I have talked before about how I am trying to tame some of the garden, and I was trying to keep it native and in keeping with the surrounds. I tried the last two years to introduce plants above the dry-stone wall, but it is so dry there and plants have struggled to survive. Last fall I decided that I would find a better location to tame a little area and have a patch to “play” with. Behind the cottage is a bit of a utility area and not the most attractive. I decided that this might be a good location to make a garden and hopefully improve the appearance. We have moved the BBQ to that area, because we found the wind coming off the lake was an issue with getting the BBQ to light, so we thought it might be nice to make an outdoor kitchen area at the back of the cottage where it is more sheltered.
After my discovery that many “wildflowers” are not actually native, I have wandered a little away from my strict native ruling. It is something to work towards, but in the mean time I have allowed Alcazar Red Hot Poker to join the party. Alcazar is native to South America. Hummingbirds and bees love it and it isn’t invasive. It enjoys sandy soil in full sun and is drought tolerant, so it looks like it should perform really well here. Last fall I also planted Peonies, Daffodils, Rudbeckia, Queen of the Prairie, and Helenium.
I missed the flowering of the daffodils, so I won’t bother adding to them. I was happy to see in the spring that the plants made it through the winter and the beginning of a garden had begun.
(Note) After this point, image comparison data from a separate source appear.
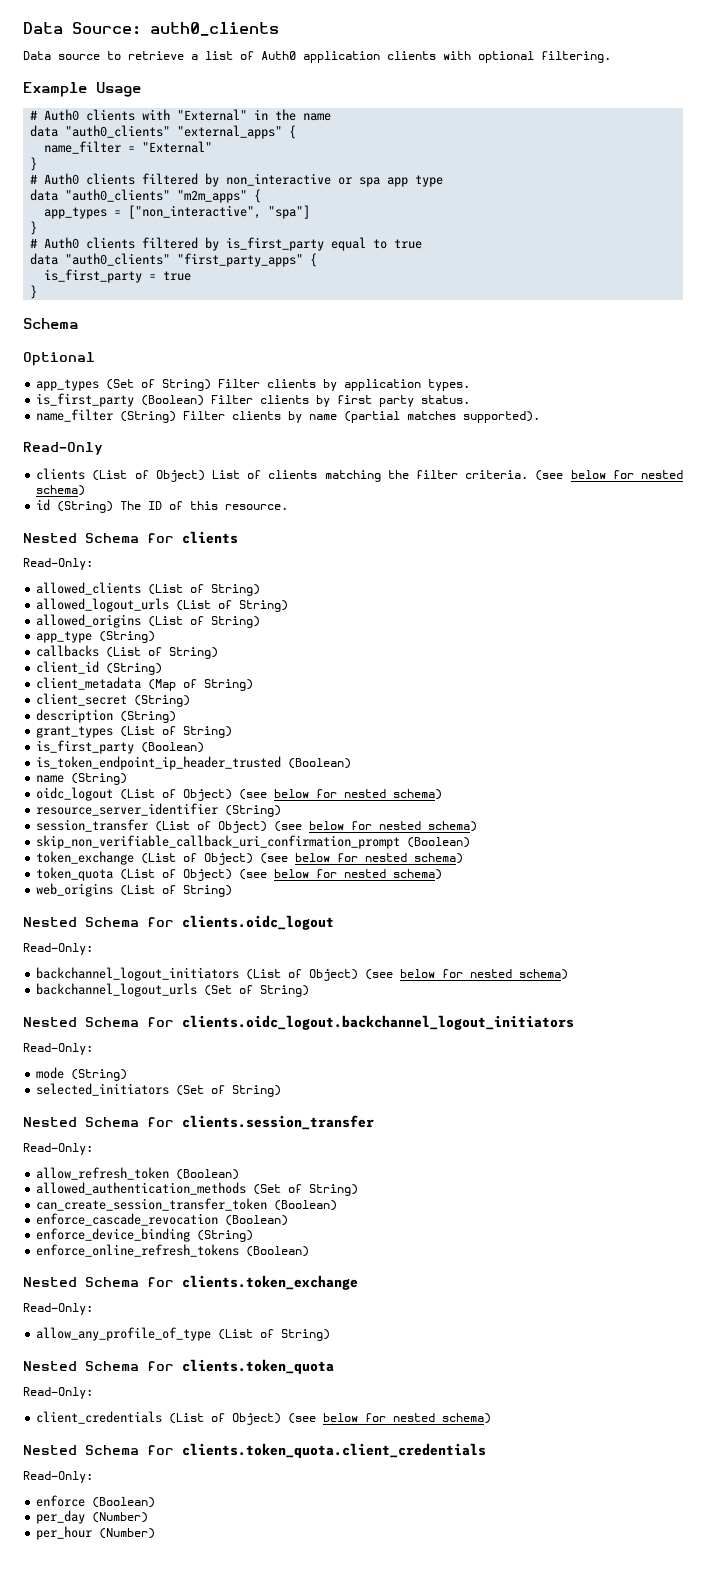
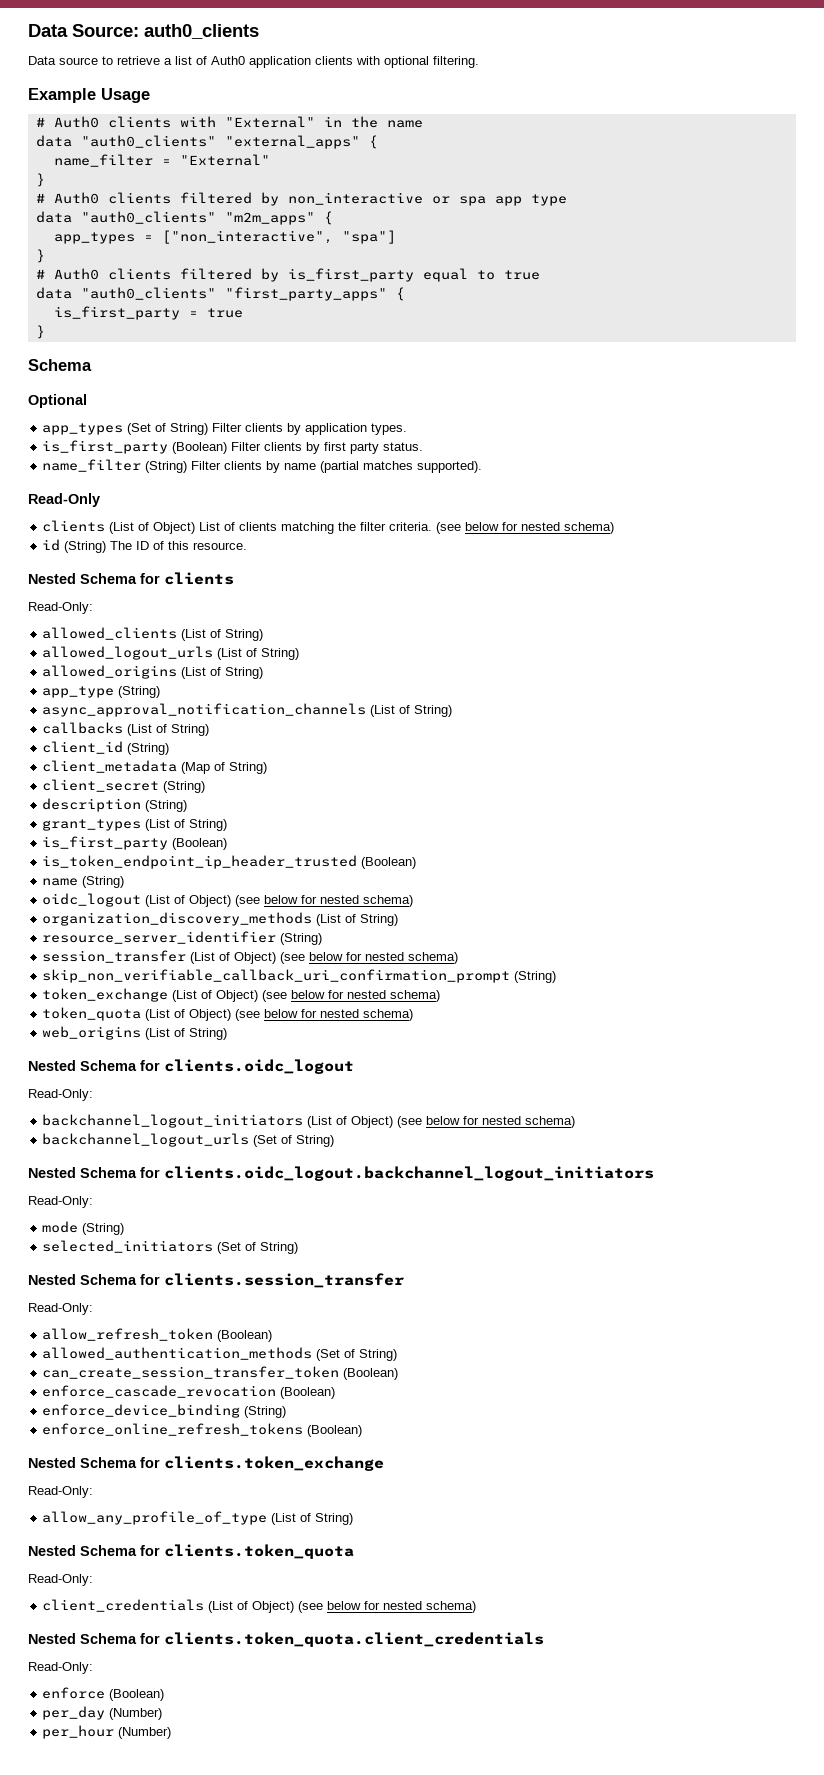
+ async_approval_notification_channels (List of String)
+ organization_discovery_methods (List of String)
- skip_non_verifiable_callback_uri_confirmation_prompt (Boolean)
+ skip_non_verifiable_callback_uri_confirmation_prompt (String)

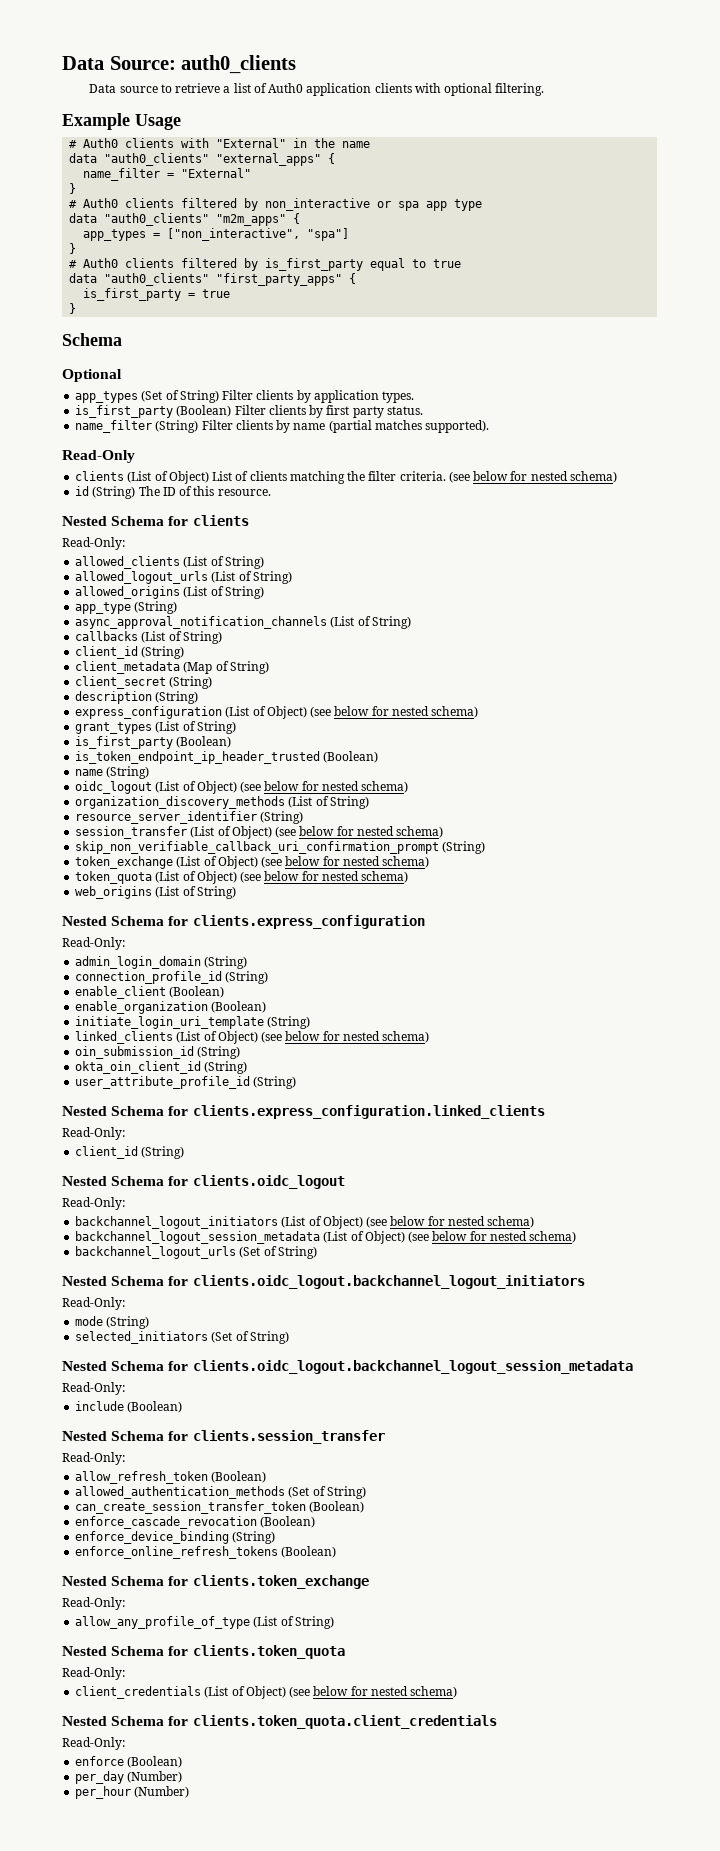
+ express_configuration (List of Object) (see below for nested schema)
+ Nested Schema for clients.express_configuration
+ Read-Only:
+ admin_login_domain (String)
+ connection_profile_id (String)
+ enable_client (Boolean)
+ enable_organization (Boolean)
+ initiate_login_uri_template (String)
+ linked_clients (List of Object) (see below for nested schema)
+ oin_submission_id (String)
+ okta_oin_client_id (String)
+ user_attribute_profile_id (String)
+ Nested Schema for clients.express_configuration.linked_clients
+ Read-Only:
+ client_id (String)
+ backchannel_logout_session_metadata (List of Object) (see below for nested schema)
+ Nested Schema for clients.oidc_logout.backchannel_logout_session_metadata
+ Read-Only:
+ include (Boolean)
However, the grass around the bed distracted from the appearance, especially as the plants are so small at the moment, so I spent a weekend enlarging the bed, adding to it and then putting some rotten wood around for edging. We have a pile of rotting wood, left from the previous owners. The woodpeckers love it and have been very active, leaving me a lovely pile of wood chips. I gathered up and mulched from that pile and was very pleased at how it transformed the bed.
This year I have added a few more plants; Summer Phlox Junior Dance, Milkweed (Asclepais), Yarrow and Japanese Bottlebrush (Sanguisorba obtuse). My choice of plants was influenced by what are deer and rabbit resistant and not invasive.
My enlarged flowerbed is a little awkward because the bed has grown and started to migrate down the hill. I would like to bring it all the way down the hill eventually, but I need to make sure I allow roots to establish and keep the ground stable, before I go too far.
One last addition I made was to add a couple of tree stumps that we use as stools when hanging out with the person using the BBQ. It makes a lovely little spot to look out over the end of the bay. That view shrinks as the trees fill in, but for now it is lovely to sit and watch the Red-wing Blackbirds as they are busy nesting and flying around in the reeds.
Last weekend I found my Queen of the Prairie plant looking a little crooked. Something had dug next to it, but thankfully the plant looks like it will recover. I adjusted it and hope that it will be left alone in future. My goal this time was to make the area more usable. We brought some paving slabs with us to put behind the bed. I want to keep a little bit of distance between the long grasses and the bed, otherwise the grass with take over. I didn’t want to take the bed too close to the cottage with the rotting wood, so a little path behind, that allows me access to weed seemed like a solution.
The other addition I made was to add a bench. I need to sand and stain it yet, but we got it assembled and usable. Maggie tested it for me before we moved it in place!
The tree stumps now make a nice footrest, as well as extra seating.
I am undecided what to do with the little path and if I should extend it in front of the bench. I think for now I will just ponder, while I sit and enjoy the view.